Médecine : les inspections préconisent l'ouverture d'une banque publique d'épreuves ECN

Martin Rhodes Publié le
Médecine : les inspections préconisent l'ouverture d'une banque publique d'épreuves ECN
En juin 2017, les étudiants en médecine avaient manifesté devant le ministère de l'Enseignement supérieur, suite à l'annulation de deux des épreuves classantes nationales. // ©  Aurore Abdoul-Maninroudine
Commandé à la suite de l'annulation de deux des épreuves classantes nationales en juin 2017, un rapport conjoint Igas-IGAENR vient d'être remis aux ministères. S'il identifie les dysfonctionnements à l'origine de ce que les étudiants ont appelé un "fiasco", le document propose également des évolutions du système. Parmi elles, la création d'une banque publique d'épreuves accessible à tous.

Un "défaut global d’organisation, couplé à une absence d’analyse des risques" dans la phase de conception des sujets. C'est ce que relèvent l'Igas (Inspection générale des affaires sociales) et l'IGAENR (Inspection générale de l'administration de l'éducation nationale et de la recherche), dans leur enquête sur les annulations, en juin 2017, de deux des ECN (épreuves classantes nationales), venues remplacer l'ancien concours de l'internat.

Ce "fiasco" avait alors soulevé un tollé parmi les étudiants en médecine, poussant le ministère des Solidarités et de la Santé et celui de l'Enseignement supérieur, de la Recherche à demander l'ouverture d'une enquête conjointe Igas-IGAENR.
Près de six mois plus tard, le rapport des deux inspections est sur la table des ministères. Dans la synthèse détaillée du document, que s'est procuré EducPros, les causes de ces problèmes sont clairement identifiées.

L'impossible traçabilité des sujets

Si l'informatisation des épreuves et les avancées techniques opérées au cours des dernières années ne sont pas remises en cause, le rapport fustige en revanche le CSM (conseil scientifique de médecine, composé de professeurs d'université-praticiens hospitaliers) chargé de composer les sujets des ECN, pointant du doigt un contournement des procédures de sécurité par les experts et membres de ce conseil.
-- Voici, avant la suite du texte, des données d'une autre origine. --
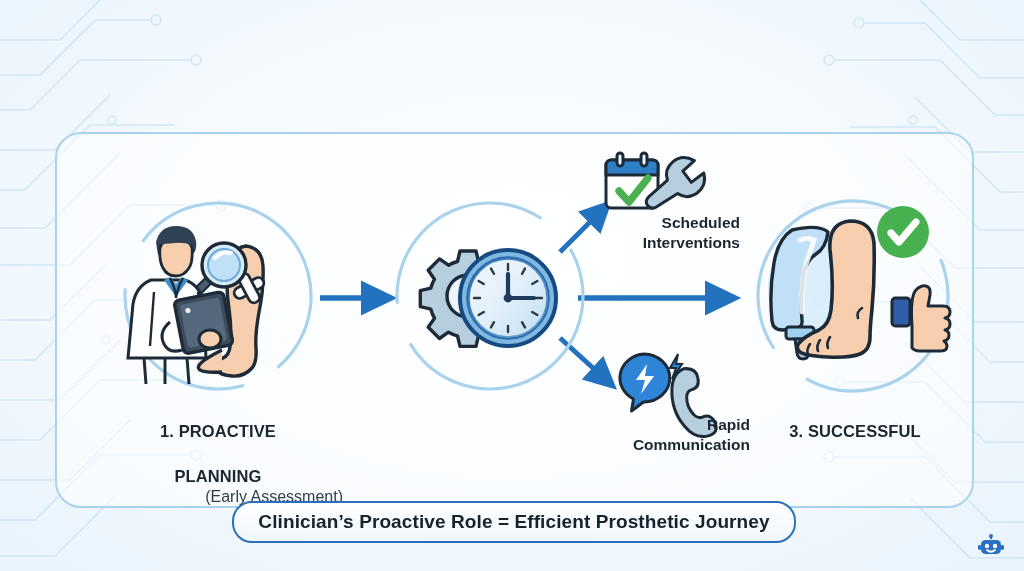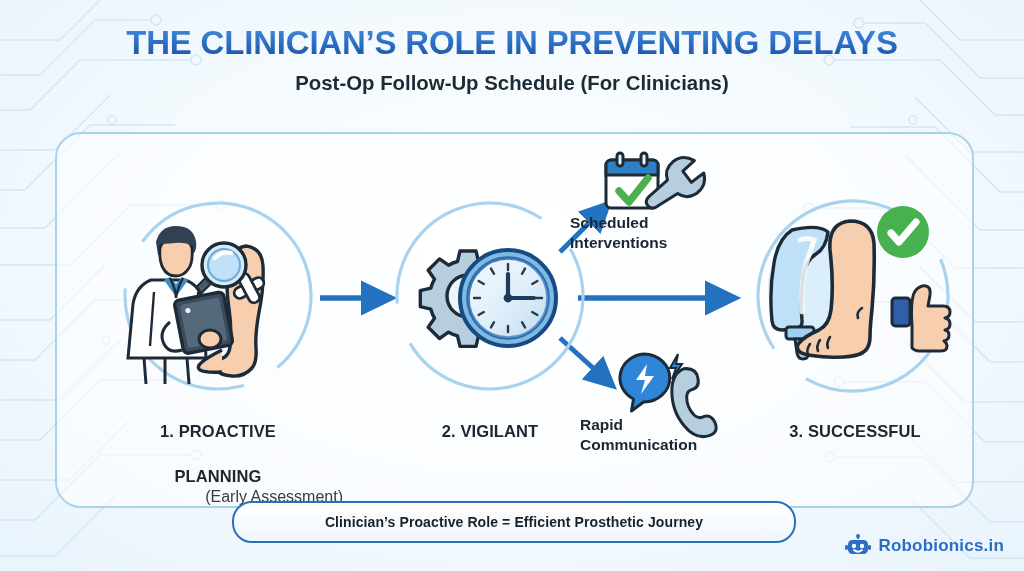"THE CLINICIAN’S ROLE IN PREVENTING" div.header { html: <div> <div>THE CLINICIAN’S ROLE IN PREVENTING DELAYS</div> <div>Post-Op Follow-Up Schedule (For Clinicians)</div> </div> -> none }
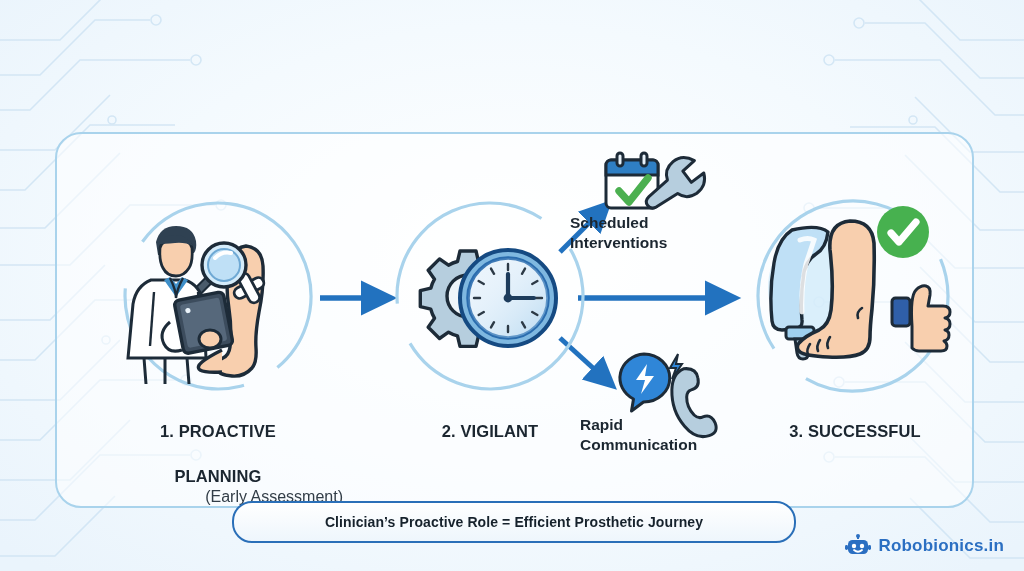"Scheduled" .branch { text-align: left -> right }
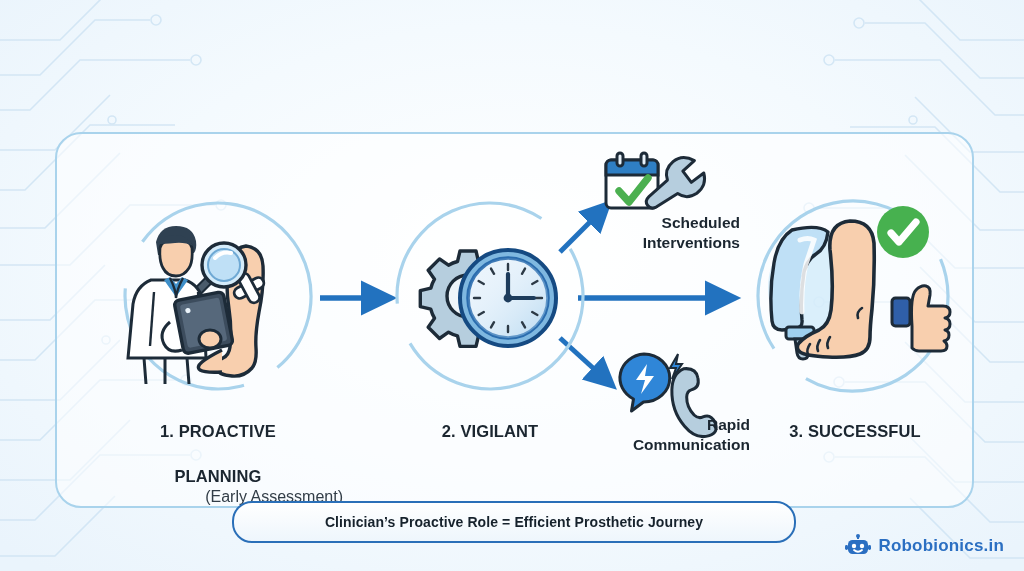"2. VIGILANT" div.step-title { html: <div>2. VIGILANT</div> -> none }
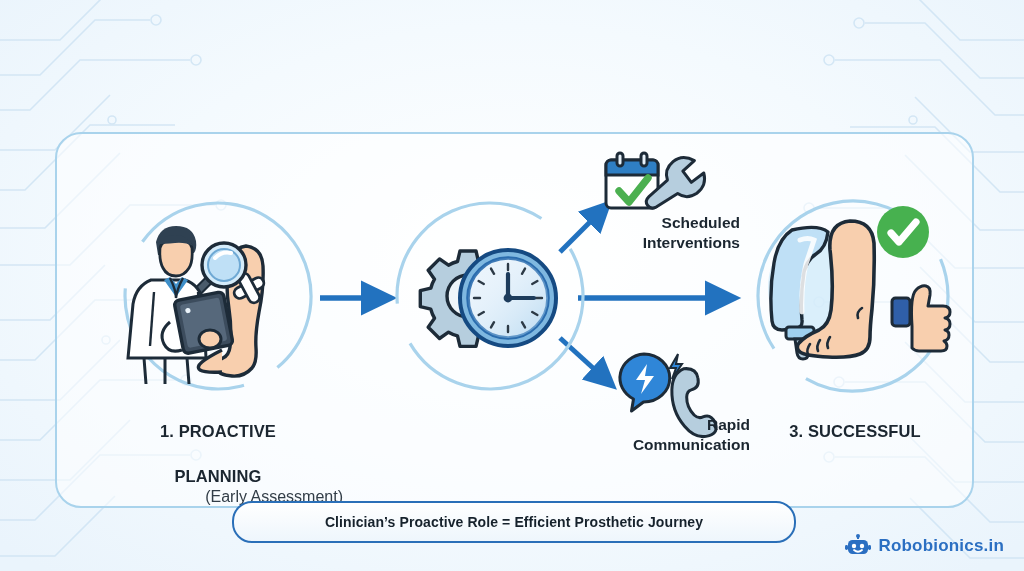"Clinician’s Proactive Role = Efficient" .banner-text { font-size: 14px -> 19px }
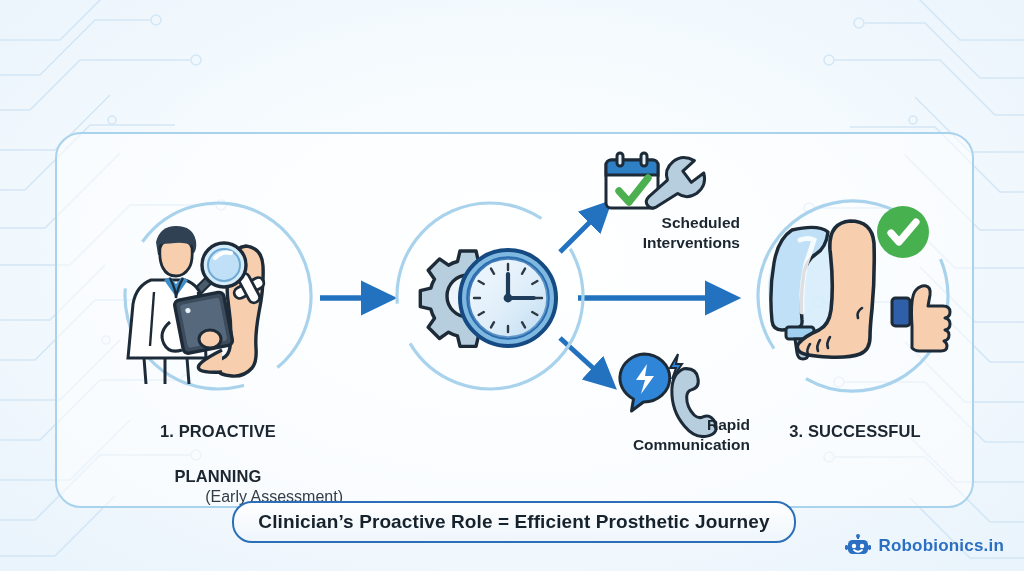"Robobionics.in" span.logo-text { html: <span>Robobionics.in</span> -> none }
La synthèse constate que ces derniers disposaient de peu de temps pour produire et intégrer dans l'application nationale Ipomen (internat, pharmacie, odontologie, médecine numérique) un volume important d'épreuves (réelles, tests, de secours).

Pour gagner du temps, ils déléguaient le travail d'écriture à un seul et même membre familier de l'application, et utilisaient les identifiant du président, ce dernier bénéficiant des droits utilisateur les plus larges. Ces pratiques "ont rendu la traçabilité d'ensemble des sujets impossible", regrettent les inspections.

"La faiblesse du management du CSM" est également pointée du doigt. Les inspecteurs ont constaté que "le suivi individuel des experts a été faible, et l'organisation du travail non formalisée". Par exemple, aucun règlement intérieur n'a été mis en place par le CSM.

Des leçons à tirer pour 2018 ET 2019

Au-delà des constats, l'Igas et l'IGAENR émettent, comme il le leur avait été demandé par les ministères, une série de propositions pour améliorer les prochaines sessions. Dans l'immédiat, les inspections recommandent de passer de 200 à 500 experts, afin que le CSM puisse "encadrer davantage leurs travaux".

Pour une meilleure traçabilité, "la constitution des sujets sera réservée à l'année en cours, et le reliquat actuel de la banque Ipomen supprimé". Les experts travailleront uniquement sur la conception des sujets, qui seront saisis par un secrétariat. Un logiciel antiplagiat et une charte contraignante doivent également être rapidement mis en place.

La mission opte enfin pour une "refonte plus drastique" du système, en vue des ECN 2019. Les sujets pourraient ainsi être tirés au sort par le CSM dans une banque publique d'épreuves, accessible à tous. Selon les inspecteurs, il semble en effet impossible de concevoir des sujets originaux sans aucune similarité avec des sujets déjà traités.

Sans l'ouverture de cette banque publique d'épreuves, le risque serait donc réel de voir "les épreuves, et donc l'affectation des 8.000 internes, contestées de façons récurrente" au nom d'une rupture d'égalité de traitement entre les candidats, prédisent les inspections.